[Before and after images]
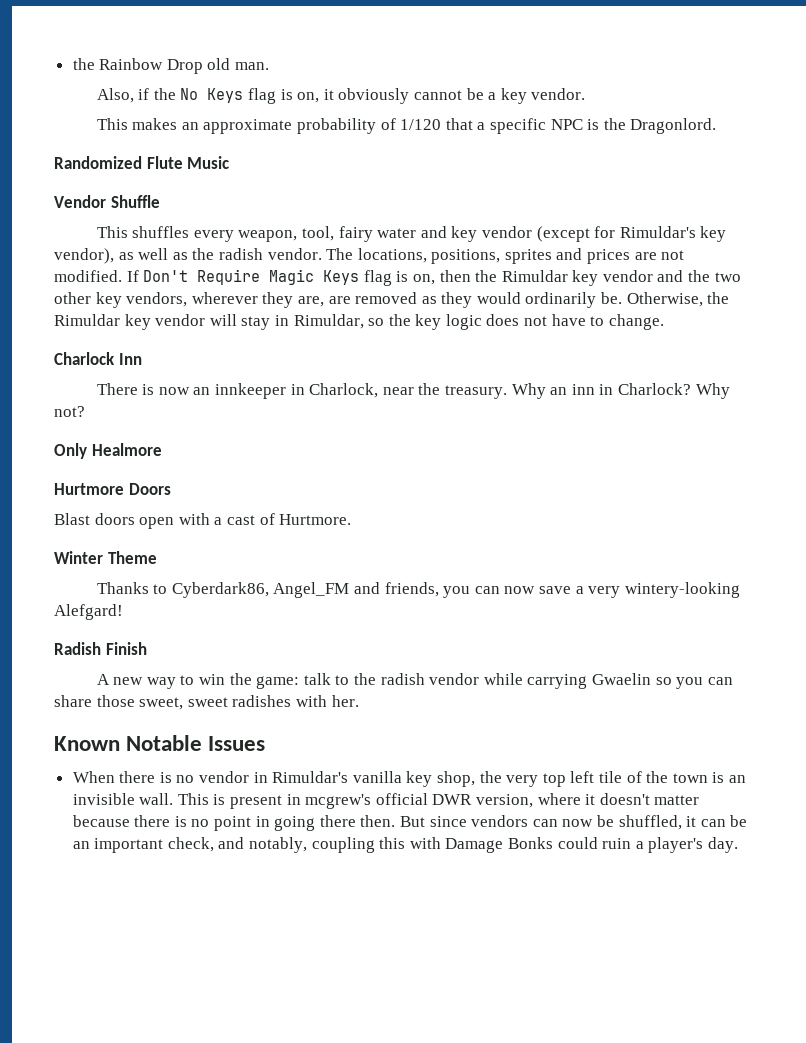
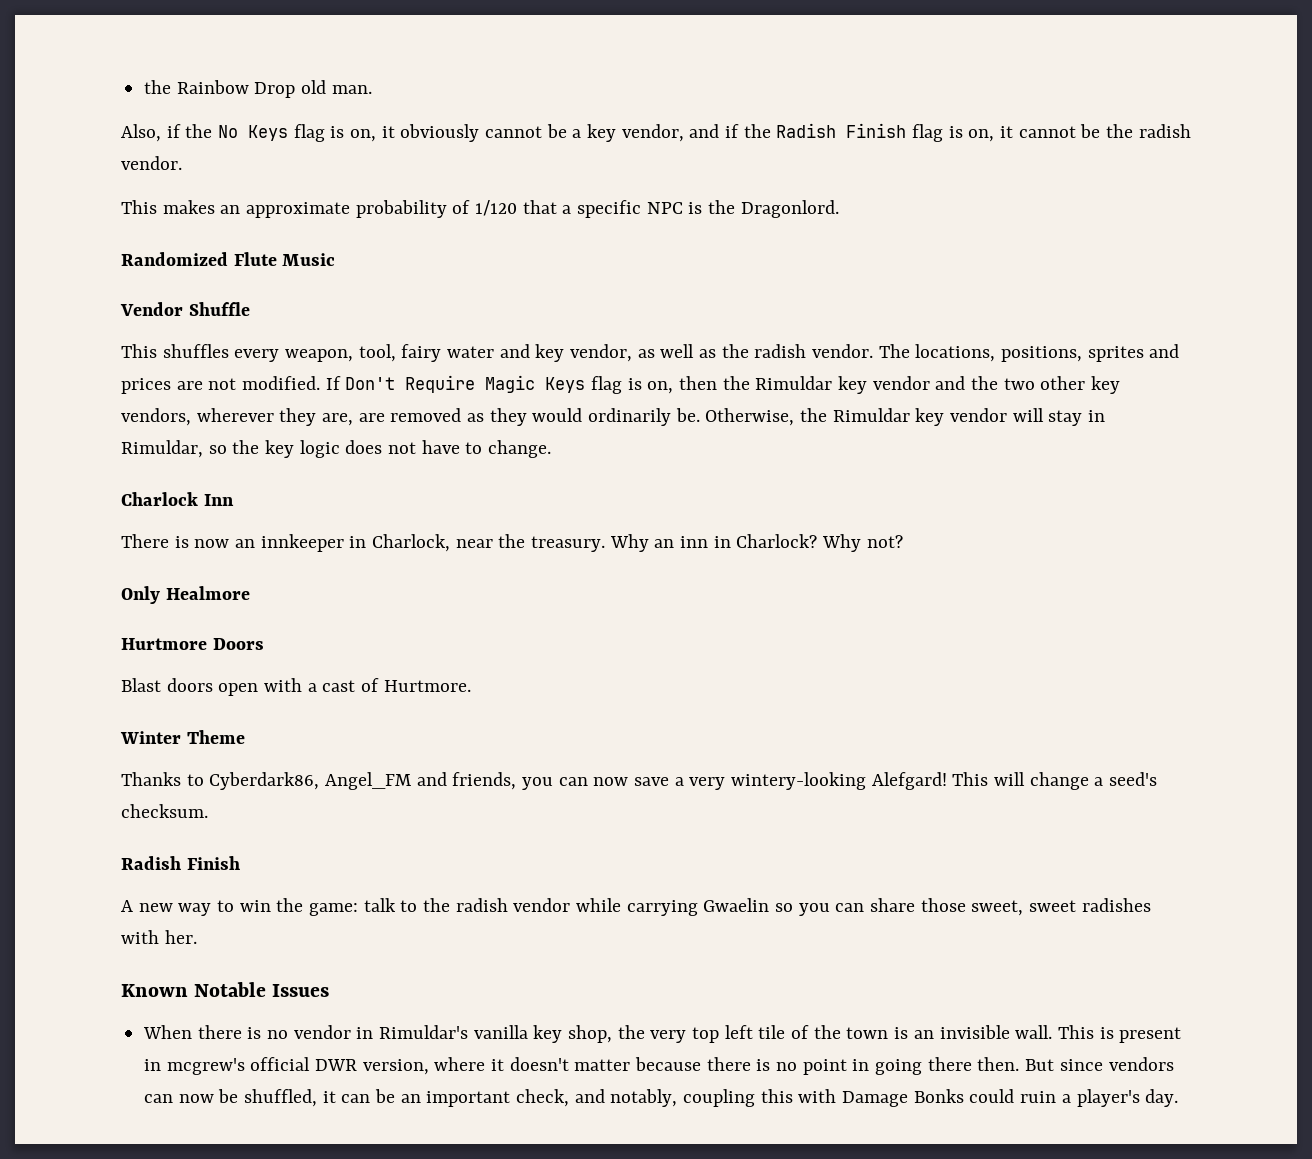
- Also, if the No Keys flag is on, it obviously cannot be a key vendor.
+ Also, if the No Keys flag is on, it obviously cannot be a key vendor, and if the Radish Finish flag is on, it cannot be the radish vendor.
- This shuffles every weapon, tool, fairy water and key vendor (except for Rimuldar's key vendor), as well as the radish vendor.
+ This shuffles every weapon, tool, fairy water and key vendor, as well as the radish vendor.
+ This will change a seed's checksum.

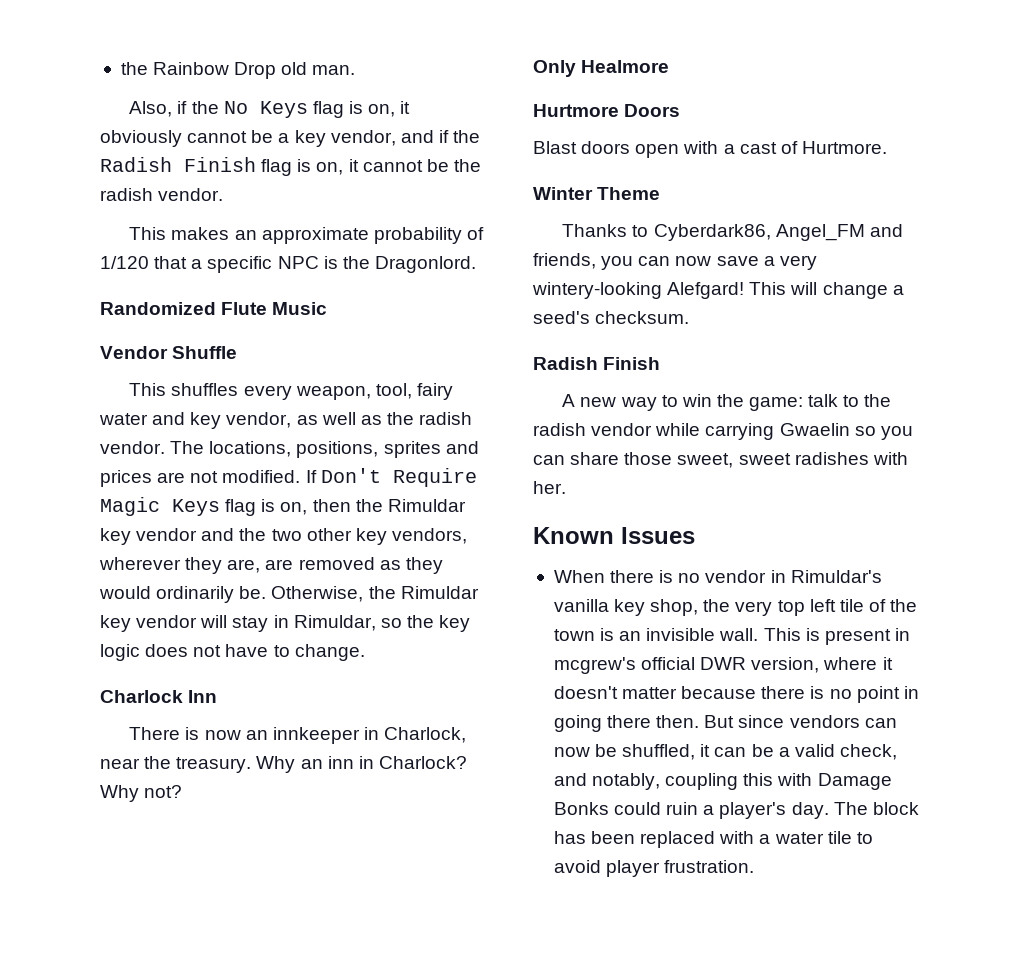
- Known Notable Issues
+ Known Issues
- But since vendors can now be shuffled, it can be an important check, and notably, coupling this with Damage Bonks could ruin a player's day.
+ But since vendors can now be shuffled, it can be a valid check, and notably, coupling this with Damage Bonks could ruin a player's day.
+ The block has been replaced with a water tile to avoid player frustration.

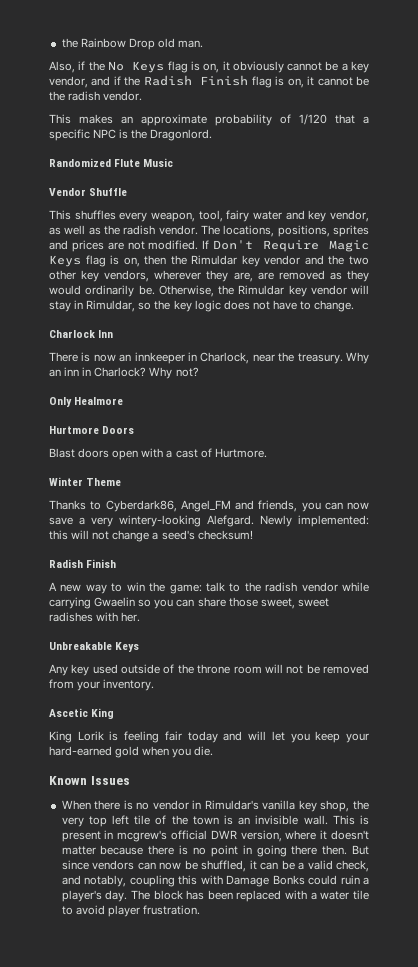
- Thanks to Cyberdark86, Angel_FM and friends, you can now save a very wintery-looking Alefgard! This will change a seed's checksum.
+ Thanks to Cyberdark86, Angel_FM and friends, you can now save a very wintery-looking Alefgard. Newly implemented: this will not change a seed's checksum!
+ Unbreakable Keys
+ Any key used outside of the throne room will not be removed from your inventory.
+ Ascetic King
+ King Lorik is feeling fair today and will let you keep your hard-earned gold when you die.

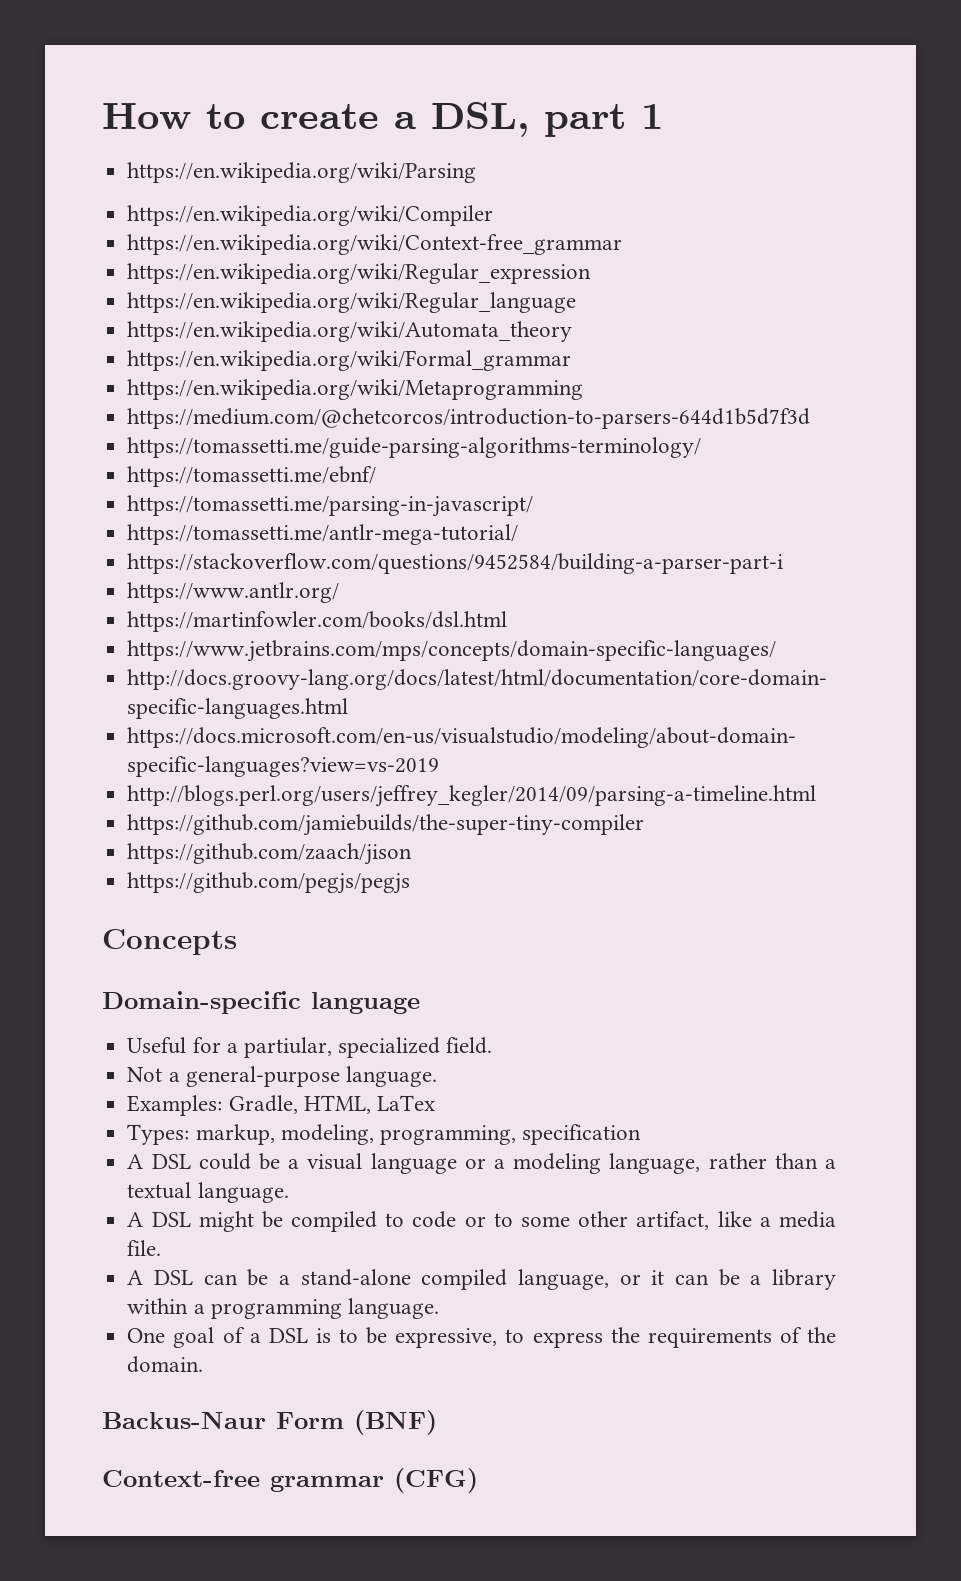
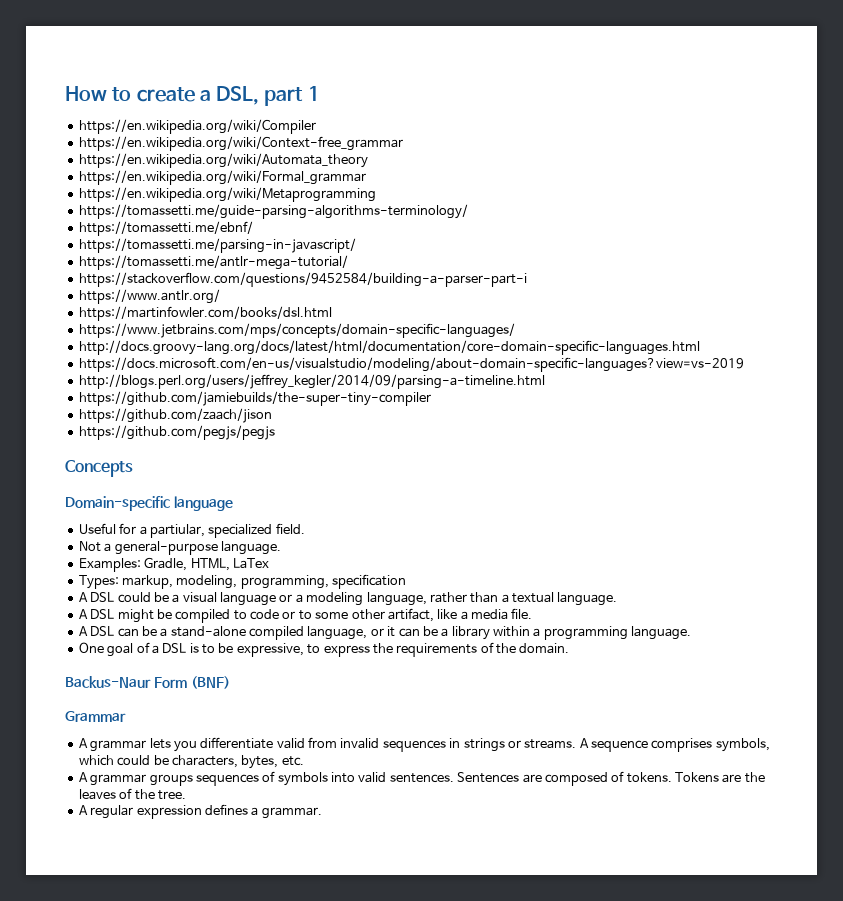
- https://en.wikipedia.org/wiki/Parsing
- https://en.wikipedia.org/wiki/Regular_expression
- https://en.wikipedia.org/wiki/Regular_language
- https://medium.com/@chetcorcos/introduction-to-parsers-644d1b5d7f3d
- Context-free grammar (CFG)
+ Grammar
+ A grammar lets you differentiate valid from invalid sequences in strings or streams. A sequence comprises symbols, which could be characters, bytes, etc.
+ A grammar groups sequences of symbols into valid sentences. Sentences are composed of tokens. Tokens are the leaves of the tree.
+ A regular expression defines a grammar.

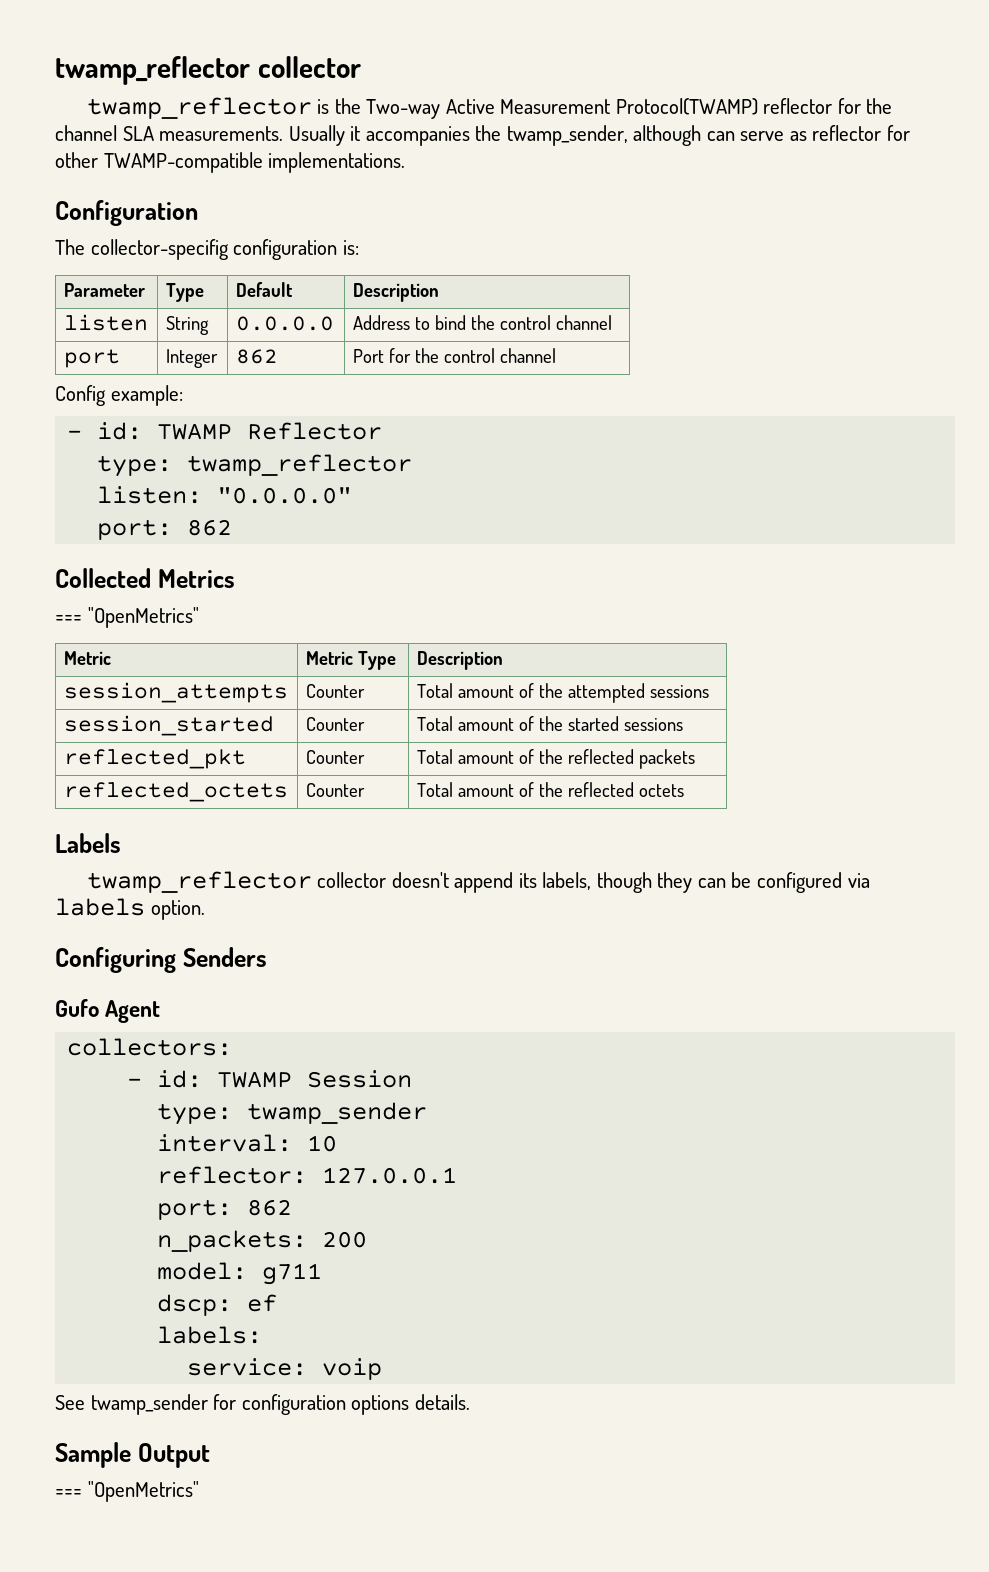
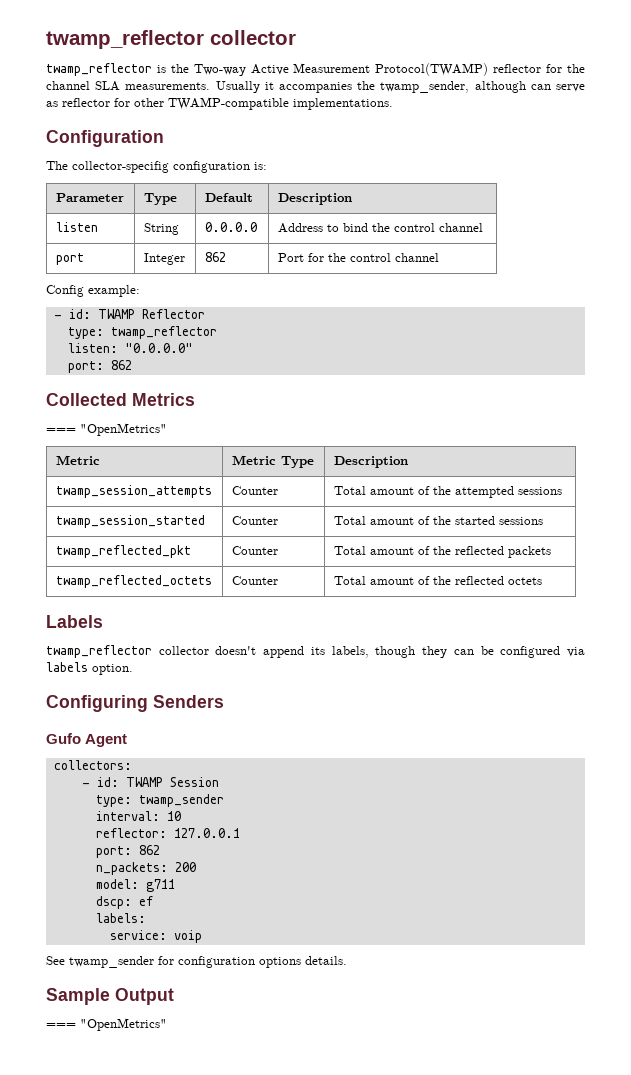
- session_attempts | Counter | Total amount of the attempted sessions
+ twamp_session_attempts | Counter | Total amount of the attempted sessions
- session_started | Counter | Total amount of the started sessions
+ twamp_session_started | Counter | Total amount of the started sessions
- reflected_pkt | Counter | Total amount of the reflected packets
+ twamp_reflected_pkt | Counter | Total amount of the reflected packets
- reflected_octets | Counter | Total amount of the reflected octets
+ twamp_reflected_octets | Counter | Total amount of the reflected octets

### Aim of the task
Return each of the lines exactly as they appear above, with no images.

### Solution
- Also, if the No Keys flag is on, it obviously cannot be a key vendor.
+ Also, if the No Keys flag is on, it obviously cannot be a key vendor, and if the Radish Finish flag is on, it cannot be the radish vendor.
- This shuffles every weapon, tool, fairy water and key vendor (except for Rimuldar's key vendor), as well as the radish vendor.
+ This shuffles every weapon, tool, fairy water and key vendor, as well as the radish vendor.
+ This will change a seed's checksum.

- Known Notable Issues
+ Known Issues
- But since vendors can now be shuffled, it can be an important check, and notably, coupling this with Damage Bonks could ruin a player's day.
+ But since vendors can now be shuffled, it can be a valid check, and notably, coupling this with Damage Bonks could ruin a player's day.
+ The block has been replaced with a water tile to avoid player frustration.

- Thanks to Cyberdark86, Angel_FM and friends, you can now save a very wintery-looking Alefgard! This will change a seed's checksum.
+ Thanks to Cyberdark86, Angel_FM and friends, you can now save a very wintery-looking Alefgard. Newly implemented: this will not change a seed's checksum!
+ Unbreakable Keys
+ Any key used outside of the throne room will not be removed from your inventory.
+ Ascetic King
+ King Lorik is feeling fair today and will let you keep your hard-earned gold when you die.

- https://en.wikipedia.org/wiki/Parsing
- https://en.wikipedia.org/wiki/Regular_expression
- https://en.wikipedia.org/wiki/Regular_language
- https://medium.com/@chetcorcos/introduction-to-parsers-644d1b5d7f3d
- Context-free grammar (CFG)
+ Grammar
+ A grammar lets you differentiate valid from invalid sequences in strings or streams. A sequence comprises symbols, which could be characters, bytes, etc.
+ A grammar groups sequences of symbols into valid sentences. Sentences are composed of tokens. Tokens are the leaves of the tree.
+ A regular expression defines a grammar.

- session_attempts | Counter | Total amount of the attempted sessions
+ twamp_session_attempts | Counter | Total amount of the attempted sessions
- session_started | Counter | Total amount of the started sessions
+ twamp_session_started | Counter | Total amount of the started sessions
- reflected_pkt | Counter | Total amount of the reflected packets
+ twamp_reflected_pkt | Counter | Total amount of the reflected packets
- reflected_octets | Counter | Total amount of the reflected octets
+ twamp_reflected_octets | Counter | Total amount of the reflected octets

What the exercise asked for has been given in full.